Eu e tu (1)
Quando entrei no café, vindo das gotas frias da chuva e do ar gelado, já estavas à minha espera, sentado e virado para a montra que dava para a outra rua. Não me viste entrar nem ligaste ao tilintar provocado por um pequeno guizo pendurado no topo da porta. Retirei as mãos dos bolsos e senti com as pontas dos dedos o nariz frio. Enquanto desenrolo o cachecol e abro o casaco de lã dou por mim a contemplar-te mais uma vez. Sigo a linha da mão que brinca com o cinzeiro até a linha do braço se encontrar com o teu rosto. Contorno com os olhos os teus lábios semicerrados, o teu nariz e a tua testa, seguindo depois a tua cabeça, o fim do cabelo rapado e a descida do pescoço até às tuas costas arqueadas. Este contraste entre ti e a claridade que vem da enorme montra de vidro daria uma fotografia digna de ser premiada e sinto que era capaz de ficar ali bastante tempo a observar-te enquanto vagueias distraidamente nos teus pensamentos. Chego-me perto de ti e roubo-te ao teu mundo:
- Em que pensa o meu gajo? – Ah! O sorriso! Aquele sorriso que me atou as pernas e mãos. Que me deixou meio aparvalhado e a dizer disparates naquele primeiro encontro. Os lábios têm um poder especial sobre mim desenhados assim em sorriso. Os dentes alinhados e brancos. A casa da voz que me fala directamente ao coração.
- Lamechices! Vê tu bem o que eu ‘tava a pensar!
- Estávamos em sintonia portanto. Já te disse o quanto gosto de ti?
- Ena... Começaste cedo hoje. Vais ficar em pé?

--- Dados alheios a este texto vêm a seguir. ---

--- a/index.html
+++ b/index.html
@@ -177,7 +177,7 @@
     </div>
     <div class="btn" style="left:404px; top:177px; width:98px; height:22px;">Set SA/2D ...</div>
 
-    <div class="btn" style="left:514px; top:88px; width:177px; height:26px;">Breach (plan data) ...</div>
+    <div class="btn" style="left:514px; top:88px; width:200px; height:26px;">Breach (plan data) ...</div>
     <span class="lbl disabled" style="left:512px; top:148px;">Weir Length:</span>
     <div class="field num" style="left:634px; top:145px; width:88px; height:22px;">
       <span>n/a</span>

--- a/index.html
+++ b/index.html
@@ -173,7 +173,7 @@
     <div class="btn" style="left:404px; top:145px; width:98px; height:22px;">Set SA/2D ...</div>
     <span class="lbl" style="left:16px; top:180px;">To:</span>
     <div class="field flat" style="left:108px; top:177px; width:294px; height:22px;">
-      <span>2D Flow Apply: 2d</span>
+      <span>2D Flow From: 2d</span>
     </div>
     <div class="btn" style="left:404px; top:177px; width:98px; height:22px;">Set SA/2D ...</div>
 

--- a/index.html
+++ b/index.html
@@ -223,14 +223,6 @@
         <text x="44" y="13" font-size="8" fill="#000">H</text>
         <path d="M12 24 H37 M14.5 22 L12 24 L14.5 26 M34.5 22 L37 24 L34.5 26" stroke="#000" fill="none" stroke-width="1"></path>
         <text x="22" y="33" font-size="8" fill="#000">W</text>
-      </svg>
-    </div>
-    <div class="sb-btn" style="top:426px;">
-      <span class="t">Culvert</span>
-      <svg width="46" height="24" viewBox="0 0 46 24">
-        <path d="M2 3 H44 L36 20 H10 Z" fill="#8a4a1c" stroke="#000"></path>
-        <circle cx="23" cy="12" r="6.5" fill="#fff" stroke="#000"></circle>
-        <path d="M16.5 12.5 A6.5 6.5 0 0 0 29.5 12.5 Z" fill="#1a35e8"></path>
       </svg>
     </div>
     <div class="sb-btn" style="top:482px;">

- Seria original. – Disse enquanto me sentava. O teu rosto não era perfeito. Não eras saído de uma embalagem de plástico pronto para cozinhar e para agradar a todos os gostos. As nossas pernas tocam-se e pousas uma mão no meu joelho, afagando-o com o polegar. O teu toque é agradável.

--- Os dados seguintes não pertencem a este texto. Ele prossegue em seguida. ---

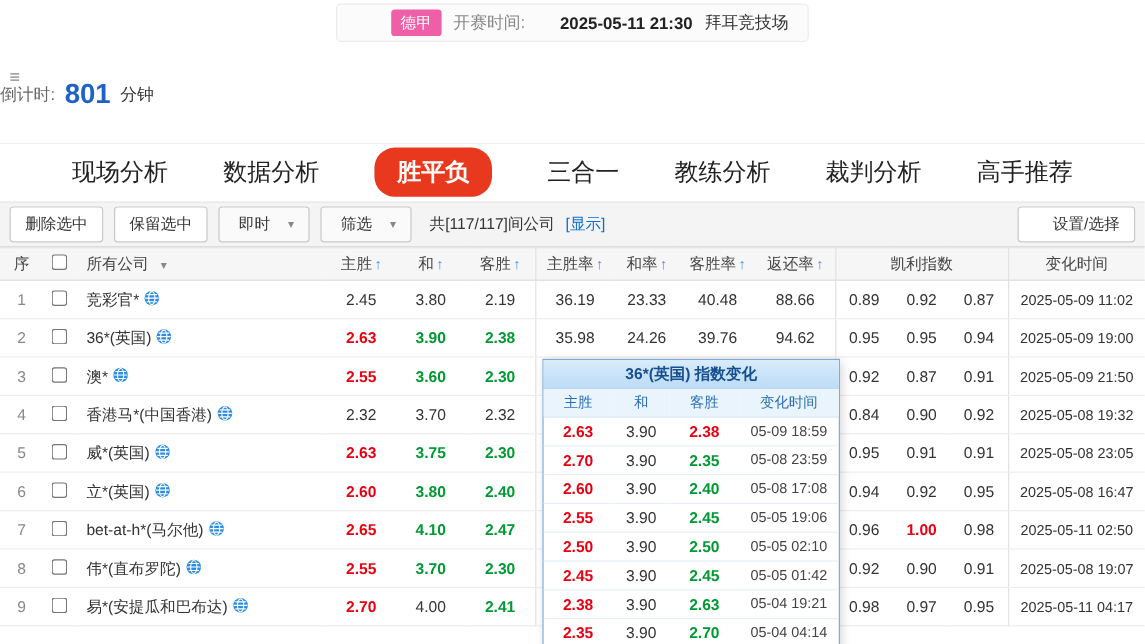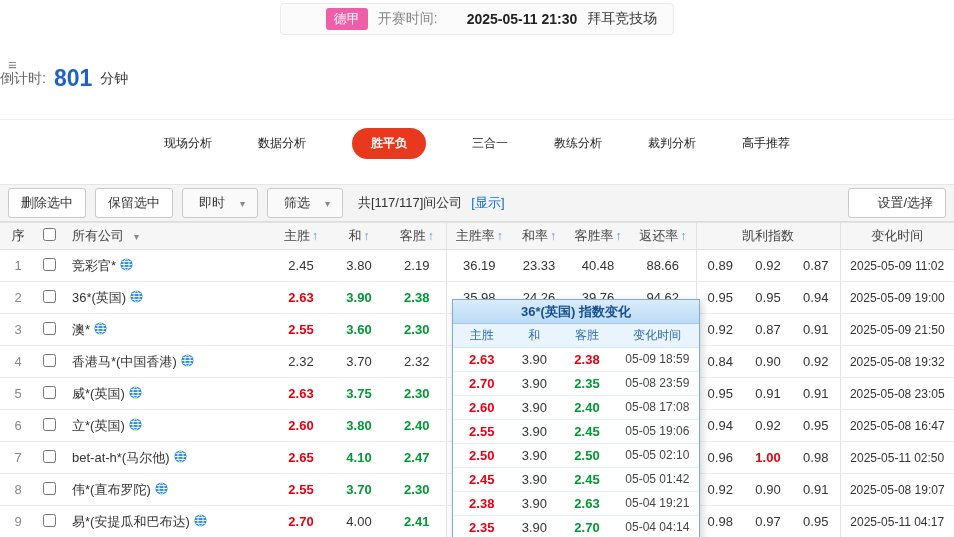--- a/index.html
+++ b/index.html
@@ -32,7 +32,7 @@
 
   
   .nav-row { height:46px; display:flex; align-items:center; justify-content:center; gap:46px; }
-  .tab { font-size:12px; color:#222; cursor:pointer; }
+  .tab { font-size:20px; color:#222; cursor:pointer; }
   .tab.active { background:#e8391f; color:#fff; font-weight:bold; padding:7px 19px; border-radius:17px; }
 
   

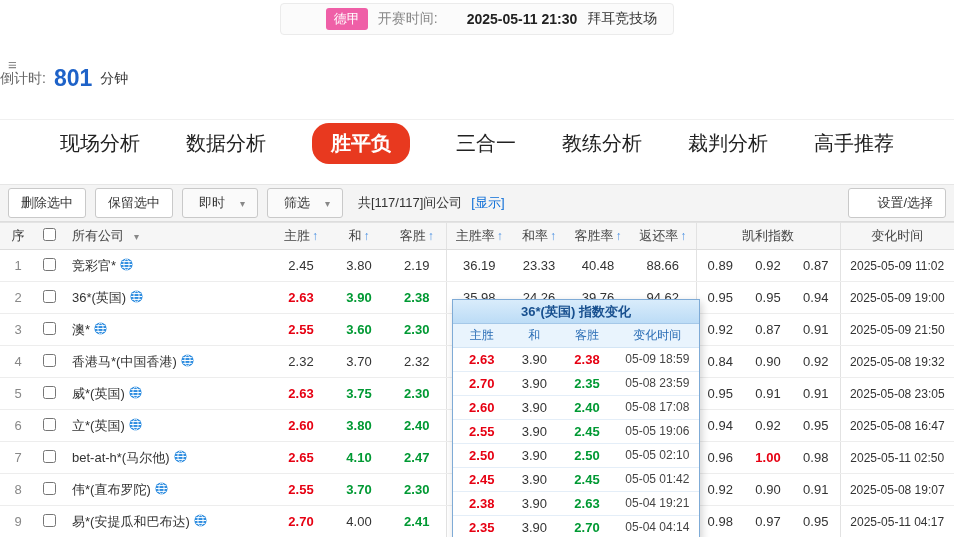--- a/index.html
+++ b/index.html
@@ -36,7 +36,7 @@
   .tab.active { background:#e8391f; color:#fff; font-weight:bold; padding:7px 19px; border-radius:17px; }
 
   
-  .toolbar { margin-top:18px; height:38px; background:#f4f4f4; border-top:1px solid #e6e6e6;
+  .toolbar { margin-top:2px; height:38px; background:#f4f4f4; border-top:1px solid #e6e6e6;
     border-bottom:1px solid #ddd; display:flex; align-items:center; padding:0 8px; gap:9px; font-size:13px; }
   .tb-btn { background:#fff; border:1px solid #c9c9c9; border-radius:3px; padding:5px 12px;
     font-size:13px; color:#333; cursor:pointer; white-space:nowrap; }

- Que queres beber? Antes que eu comece a falar sem parar...
- Como de costume! A tagarela imparável...
- Parvo. Como eu estava a dizer, é melhor pedirmos qualquer coisa antes de começarmos a conversar porque hoje sinto-me capaz de falar horas!
- Não me digas que há dias em que não te sentes assim.
- Alguém acordou cheio de humor hoje! Por falar nisso, já vai sendo altura de não dormires até tão tarde e sobretudo não te atrasares...
- Hum, hum... Não íamos pedir qualquer coisa? – Faço sinal ao empregado. – É melhor não pedires alguma coisa com cafeína.
- Paixão, estamos num café! Ainda me batem se não consumir cafeína. – Apertas-me o joelho.
- Isso faz cócegas...
- Temos de tratar dessas cócegas... – Piscas-me o olho.
- Controla-te. – O empregado aproxima-se e não se esforça em ser simpático, limitando-se a dizer um simples ‘Bom-dia, o que vai ser?’ e sem grande convicção – Eu quero um Chocolate Quente e... hum... meia torrada mas com pouca manteiga. E tu?
- Eu quero um café com natas com muita cafeína! – Dizes com um ar provocador olhando para mim. O empregado não acha muita piada e mais uma vez pergunta mecanicamente ‘É tudo?’. Respondo afirmativamente e ele volta para o balcão. Começas imediatamente a falar sobre um debate que tinhas visto ontem na televisão. Falas muito com as mãos e com paixão. Gosto de ti. Apetece-me repetir. Mas fico a ouvir-te e a observar-te. Vejo-me abraçado a ti mas forço-me a voltar às tuas palavras. Vais certamente pedir a minha opinião a meio da conversa e quero estar à altura.